Reporting Highlights

  • A Desperate Move: After a failed bond deal, a Wisconsin tribe faced financial ruin — so it turned to high-interest lending, relying on its sovereign rights to avoid state rate caps.
  • Questionable Partnerships: Many of the day-to-day lending operations are conducted far away from the reservation by nontribal partners, who benefit from the lucrative business model.
  • Legal Troubles: A borrower in bankruptcy sued the tribe and its business partners for failing to halt collection efforts, in a case that resulted in a decision with big implications.

These highlights were written by the reporters and editors who worked on this story.

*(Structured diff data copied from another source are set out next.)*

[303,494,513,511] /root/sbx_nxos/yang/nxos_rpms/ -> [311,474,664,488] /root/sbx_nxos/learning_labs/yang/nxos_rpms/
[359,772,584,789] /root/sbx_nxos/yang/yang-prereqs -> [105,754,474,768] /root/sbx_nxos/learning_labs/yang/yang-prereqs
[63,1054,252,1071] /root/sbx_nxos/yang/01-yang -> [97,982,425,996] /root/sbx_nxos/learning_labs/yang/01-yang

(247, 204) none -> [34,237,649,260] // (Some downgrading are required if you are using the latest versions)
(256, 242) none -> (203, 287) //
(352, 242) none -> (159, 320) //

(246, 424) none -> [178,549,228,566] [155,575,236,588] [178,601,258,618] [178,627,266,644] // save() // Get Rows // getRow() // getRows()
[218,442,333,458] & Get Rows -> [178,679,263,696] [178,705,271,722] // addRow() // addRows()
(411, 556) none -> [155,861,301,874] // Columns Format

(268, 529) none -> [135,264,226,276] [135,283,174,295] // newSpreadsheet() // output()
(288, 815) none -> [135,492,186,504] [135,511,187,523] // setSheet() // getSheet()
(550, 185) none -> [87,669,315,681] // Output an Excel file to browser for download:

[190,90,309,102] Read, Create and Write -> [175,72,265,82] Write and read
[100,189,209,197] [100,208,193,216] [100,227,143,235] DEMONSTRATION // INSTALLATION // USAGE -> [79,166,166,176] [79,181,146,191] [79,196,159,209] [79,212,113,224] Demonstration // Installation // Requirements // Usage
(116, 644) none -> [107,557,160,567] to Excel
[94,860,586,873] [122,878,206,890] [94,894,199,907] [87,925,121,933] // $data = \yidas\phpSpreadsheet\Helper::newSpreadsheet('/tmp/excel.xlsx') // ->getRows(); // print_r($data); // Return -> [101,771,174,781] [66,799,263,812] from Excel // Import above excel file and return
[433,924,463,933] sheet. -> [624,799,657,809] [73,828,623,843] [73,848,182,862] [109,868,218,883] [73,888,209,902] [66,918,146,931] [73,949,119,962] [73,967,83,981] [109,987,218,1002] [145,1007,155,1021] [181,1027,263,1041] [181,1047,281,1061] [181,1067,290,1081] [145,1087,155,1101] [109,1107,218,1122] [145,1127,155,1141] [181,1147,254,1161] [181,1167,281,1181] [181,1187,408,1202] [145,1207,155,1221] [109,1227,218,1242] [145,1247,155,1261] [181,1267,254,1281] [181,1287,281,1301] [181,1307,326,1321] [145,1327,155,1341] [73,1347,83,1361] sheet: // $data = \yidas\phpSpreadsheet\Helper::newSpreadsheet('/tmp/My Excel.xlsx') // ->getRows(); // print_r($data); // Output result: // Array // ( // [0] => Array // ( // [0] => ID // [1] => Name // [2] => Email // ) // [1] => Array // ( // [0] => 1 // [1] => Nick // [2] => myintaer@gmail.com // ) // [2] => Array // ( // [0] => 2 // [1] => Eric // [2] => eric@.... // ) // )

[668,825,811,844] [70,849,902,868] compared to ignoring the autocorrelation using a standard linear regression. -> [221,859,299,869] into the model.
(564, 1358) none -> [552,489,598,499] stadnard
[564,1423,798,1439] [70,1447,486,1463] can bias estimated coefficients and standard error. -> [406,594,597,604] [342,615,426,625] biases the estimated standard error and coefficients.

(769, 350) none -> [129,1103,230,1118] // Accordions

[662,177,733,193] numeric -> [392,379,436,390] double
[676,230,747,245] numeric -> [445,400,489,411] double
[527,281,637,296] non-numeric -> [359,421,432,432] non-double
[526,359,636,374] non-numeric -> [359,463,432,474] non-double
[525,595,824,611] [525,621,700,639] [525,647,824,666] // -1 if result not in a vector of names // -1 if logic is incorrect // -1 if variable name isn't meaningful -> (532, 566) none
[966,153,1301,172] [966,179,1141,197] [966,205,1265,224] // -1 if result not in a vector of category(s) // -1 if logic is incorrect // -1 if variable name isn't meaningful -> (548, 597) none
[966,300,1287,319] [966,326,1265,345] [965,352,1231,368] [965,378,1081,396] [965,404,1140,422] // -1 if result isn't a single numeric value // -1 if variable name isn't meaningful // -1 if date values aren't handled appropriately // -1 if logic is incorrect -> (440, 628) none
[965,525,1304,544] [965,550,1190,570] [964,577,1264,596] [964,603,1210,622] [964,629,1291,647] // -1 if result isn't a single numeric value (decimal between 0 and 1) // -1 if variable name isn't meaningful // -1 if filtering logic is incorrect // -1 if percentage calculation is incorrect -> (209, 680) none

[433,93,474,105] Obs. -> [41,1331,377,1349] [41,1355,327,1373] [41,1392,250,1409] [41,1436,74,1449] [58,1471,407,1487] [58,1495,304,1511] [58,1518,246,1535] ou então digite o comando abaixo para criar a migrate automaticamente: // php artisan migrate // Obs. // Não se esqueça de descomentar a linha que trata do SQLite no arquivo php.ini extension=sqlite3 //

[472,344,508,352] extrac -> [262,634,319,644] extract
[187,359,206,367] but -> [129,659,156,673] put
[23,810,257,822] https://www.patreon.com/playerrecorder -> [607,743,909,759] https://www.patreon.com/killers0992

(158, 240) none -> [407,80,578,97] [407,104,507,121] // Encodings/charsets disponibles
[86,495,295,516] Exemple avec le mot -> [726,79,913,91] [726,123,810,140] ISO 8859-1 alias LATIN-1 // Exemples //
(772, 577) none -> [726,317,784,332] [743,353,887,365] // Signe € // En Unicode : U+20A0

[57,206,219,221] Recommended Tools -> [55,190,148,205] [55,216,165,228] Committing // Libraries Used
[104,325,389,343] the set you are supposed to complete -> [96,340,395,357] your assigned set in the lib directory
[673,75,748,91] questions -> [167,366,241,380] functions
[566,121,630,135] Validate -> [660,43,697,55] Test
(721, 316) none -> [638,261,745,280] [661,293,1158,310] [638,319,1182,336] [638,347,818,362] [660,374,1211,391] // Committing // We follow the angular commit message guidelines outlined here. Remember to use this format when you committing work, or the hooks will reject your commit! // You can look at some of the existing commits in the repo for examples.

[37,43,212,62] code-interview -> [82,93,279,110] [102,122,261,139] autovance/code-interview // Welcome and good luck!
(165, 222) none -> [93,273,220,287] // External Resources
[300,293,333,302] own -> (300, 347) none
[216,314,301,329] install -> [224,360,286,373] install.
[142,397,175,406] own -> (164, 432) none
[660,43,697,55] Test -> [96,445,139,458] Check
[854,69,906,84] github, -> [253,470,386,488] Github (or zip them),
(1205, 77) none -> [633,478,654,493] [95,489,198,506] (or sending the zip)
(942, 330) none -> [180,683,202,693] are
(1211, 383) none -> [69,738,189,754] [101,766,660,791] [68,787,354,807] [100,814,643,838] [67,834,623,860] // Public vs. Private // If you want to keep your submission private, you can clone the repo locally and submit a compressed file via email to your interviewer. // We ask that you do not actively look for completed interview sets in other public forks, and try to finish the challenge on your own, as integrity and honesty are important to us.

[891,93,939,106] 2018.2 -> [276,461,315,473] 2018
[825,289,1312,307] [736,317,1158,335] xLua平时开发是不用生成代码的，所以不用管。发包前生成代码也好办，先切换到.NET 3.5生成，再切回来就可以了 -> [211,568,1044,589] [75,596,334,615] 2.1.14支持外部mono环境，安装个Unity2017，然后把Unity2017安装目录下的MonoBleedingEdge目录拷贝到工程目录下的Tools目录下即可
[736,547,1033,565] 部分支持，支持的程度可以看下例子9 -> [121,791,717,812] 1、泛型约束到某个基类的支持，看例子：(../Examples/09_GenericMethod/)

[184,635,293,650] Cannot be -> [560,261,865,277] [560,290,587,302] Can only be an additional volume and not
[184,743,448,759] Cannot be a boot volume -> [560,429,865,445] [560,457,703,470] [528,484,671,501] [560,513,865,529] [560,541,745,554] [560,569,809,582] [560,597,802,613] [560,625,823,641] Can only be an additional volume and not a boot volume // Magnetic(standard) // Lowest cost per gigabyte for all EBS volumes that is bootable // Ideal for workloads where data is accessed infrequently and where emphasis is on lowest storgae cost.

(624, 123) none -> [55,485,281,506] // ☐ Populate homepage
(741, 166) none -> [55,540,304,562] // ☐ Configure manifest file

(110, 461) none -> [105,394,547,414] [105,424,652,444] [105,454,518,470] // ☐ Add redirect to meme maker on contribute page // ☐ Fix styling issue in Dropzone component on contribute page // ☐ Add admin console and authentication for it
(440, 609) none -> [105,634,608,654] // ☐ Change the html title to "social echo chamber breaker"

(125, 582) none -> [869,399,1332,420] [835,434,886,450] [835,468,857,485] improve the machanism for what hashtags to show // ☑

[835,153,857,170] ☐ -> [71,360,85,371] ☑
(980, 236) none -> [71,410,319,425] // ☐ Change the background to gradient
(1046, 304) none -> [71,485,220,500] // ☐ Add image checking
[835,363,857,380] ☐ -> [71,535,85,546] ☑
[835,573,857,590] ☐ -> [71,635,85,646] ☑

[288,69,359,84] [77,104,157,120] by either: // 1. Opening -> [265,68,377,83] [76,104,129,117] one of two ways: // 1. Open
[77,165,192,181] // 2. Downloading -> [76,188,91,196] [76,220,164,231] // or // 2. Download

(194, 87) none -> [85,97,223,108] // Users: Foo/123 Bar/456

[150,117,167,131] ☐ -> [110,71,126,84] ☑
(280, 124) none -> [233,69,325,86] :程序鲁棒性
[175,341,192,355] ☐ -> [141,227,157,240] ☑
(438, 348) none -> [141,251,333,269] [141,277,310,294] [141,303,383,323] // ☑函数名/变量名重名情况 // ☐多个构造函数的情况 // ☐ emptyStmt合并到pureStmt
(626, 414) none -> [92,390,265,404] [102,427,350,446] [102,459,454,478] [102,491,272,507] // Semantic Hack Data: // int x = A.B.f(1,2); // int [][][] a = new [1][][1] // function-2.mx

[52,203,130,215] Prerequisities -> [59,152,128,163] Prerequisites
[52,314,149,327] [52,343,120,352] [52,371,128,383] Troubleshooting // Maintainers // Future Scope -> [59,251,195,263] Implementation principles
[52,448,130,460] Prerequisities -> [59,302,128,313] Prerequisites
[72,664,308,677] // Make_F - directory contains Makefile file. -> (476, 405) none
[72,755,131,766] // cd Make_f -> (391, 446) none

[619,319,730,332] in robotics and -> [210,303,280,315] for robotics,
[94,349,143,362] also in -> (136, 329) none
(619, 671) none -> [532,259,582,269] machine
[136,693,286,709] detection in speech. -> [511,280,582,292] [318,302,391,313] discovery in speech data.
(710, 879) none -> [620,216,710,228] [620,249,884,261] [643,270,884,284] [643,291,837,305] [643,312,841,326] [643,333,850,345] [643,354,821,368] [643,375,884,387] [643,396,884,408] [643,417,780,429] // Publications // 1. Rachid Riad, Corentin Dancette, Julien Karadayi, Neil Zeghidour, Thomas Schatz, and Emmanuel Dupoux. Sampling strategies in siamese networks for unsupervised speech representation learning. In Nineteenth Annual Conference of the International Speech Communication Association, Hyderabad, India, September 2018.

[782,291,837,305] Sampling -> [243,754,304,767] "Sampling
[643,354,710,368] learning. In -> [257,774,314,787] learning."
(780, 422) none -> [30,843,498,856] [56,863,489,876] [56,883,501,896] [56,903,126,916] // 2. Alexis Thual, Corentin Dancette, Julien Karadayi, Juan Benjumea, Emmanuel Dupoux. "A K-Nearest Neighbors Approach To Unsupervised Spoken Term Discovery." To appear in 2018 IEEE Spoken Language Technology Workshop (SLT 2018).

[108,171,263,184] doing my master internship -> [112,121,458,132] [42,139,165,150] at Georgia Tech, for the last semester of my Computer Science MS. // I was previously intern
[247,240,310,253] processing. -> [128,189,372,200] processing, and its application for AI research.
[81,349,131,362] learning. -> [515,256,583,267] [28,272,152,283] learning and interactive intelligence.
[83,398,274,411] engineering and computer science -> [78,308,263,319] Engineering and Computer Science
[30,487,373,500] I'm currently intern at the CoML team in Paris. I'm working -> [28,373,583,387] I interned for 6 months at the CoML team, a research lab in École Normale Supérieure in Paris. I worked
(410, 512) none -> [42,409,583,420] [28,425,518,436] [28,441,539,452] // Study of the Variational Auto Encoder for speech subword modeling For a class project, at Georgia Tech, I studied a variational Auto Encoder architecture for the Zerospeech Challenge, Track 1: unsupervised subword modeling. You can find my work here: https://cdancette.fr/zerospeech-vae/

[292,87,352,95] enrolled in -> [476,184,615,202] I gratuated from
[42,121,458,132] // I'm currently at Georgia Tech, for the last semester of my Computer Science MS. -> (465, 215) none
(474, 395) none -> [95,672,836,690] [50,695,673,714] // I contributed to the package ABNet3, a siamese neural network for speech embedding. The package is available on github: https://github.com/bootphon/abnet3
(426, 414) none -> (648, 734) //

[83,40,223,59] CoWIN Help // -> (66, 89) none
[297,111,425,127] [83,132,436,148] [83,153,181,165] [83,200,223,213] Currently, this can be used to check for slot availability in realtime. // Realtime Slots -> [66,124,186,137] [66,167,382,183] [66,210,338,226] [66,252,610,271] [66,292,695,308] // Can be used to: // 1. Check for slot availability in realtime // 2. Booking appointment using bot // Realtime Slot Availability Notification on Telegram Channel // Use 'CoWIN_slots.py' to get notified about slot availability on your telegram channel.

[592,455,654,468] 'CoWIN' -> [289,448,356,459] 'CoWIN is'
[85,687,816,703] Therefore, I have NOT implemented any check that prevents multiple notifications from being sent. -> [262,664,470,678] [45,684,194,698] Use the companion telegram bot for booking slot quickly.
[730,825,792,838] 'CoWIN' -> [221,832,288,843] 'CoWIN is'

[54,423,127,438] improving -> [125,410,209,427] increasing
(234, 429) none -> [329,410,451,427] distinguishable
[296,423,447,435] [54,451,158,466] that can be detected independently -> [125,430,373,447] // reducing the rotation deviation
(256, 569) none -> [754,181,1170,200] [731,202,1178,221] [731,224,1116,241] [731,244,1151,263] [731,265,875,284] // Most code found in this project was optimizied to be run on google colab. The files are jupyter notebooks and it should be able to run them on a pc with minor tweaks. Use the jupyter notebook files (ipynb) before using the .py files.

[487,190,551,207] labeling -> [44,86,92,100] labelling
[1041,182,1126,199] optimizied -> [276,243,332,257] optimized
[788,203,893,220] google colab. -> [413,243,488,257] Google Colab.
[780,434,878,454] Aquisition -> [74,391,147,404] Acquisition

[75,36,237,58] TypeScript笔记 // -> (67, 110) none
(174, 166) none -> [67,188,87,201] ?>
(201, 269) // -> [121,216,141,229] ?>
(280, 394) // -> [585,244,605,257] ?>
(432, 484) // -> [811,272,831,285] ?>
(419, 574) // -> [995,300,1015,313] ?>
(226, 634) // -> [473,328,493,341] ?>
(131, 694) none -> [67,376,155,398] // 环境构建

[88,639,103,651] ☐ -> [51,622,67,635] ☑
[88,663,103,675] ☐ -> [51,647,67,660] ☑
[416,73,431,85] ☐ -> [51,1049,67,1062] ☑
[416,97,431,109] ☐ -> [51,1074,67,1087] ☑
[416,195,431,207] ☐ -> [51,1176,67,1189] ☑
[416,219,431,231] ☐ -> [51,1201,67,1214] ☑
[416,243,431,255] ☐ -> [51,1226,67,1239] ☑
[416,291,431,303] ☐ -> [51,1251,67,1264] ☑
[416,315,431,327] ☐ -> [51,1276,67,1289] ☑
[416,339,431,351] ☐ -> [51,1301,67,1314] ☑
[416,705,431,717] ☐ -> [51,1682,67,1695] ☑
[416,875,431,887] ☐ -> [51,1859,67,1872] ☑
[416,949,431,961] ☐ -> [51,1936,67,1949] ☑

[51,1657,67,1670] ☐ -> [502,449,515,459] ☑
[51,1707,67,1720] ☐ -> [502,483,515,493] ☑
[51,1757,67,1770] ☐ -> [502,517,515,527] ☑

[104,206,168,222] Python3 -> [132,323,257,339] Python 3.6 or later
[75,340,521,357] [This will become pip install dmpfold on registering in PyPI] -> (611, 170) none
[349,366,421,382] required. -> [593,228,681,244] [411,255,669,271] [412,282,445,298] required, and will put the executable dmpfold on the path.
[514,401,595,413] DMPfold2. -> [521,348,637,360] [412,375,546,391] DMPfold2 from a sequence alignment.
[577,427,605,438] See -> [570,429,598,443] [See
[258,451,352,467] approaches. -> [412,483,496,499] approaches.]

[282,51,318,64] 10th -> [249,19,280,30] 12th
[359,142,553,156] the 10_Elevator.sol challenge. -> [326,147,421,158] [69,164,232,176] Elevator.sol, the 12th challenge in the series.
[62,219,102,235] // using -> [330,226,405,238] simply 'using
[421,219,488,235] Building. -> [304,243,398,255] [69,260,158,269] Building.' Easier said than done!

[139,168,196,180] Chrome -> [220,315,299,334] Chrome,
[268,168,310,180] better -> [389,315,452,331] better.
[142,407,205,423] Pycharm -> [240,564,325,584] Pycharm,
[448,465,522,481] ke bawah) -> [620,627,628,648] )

The sprawling business empire created by tribal leaders in northern Wisconsin was born of desperate times, as the Lac du Flambeau Band of Lake Superior Chippewa Indians faced financial ruin. Its subsequent success would be built on the desperate needs of others far from the reservation.

The tribe had made some poor choices as it sought to expand its fortunes beyond a modest casino in its home state of Wisconsin two decades ago. Grand plans for a floating casino off Cancun, Mexico, collapsed, and a riverboat gambling venture in Mississippi required more cash than the tribe had on hand.

The resulting loans — $50 million in bonds issued in 2008 at 12% — proved crushing. Struggling to make debt payments, tribal officials soon were forced to slash spending for essential programs on the reservation and lay off dozens of employees.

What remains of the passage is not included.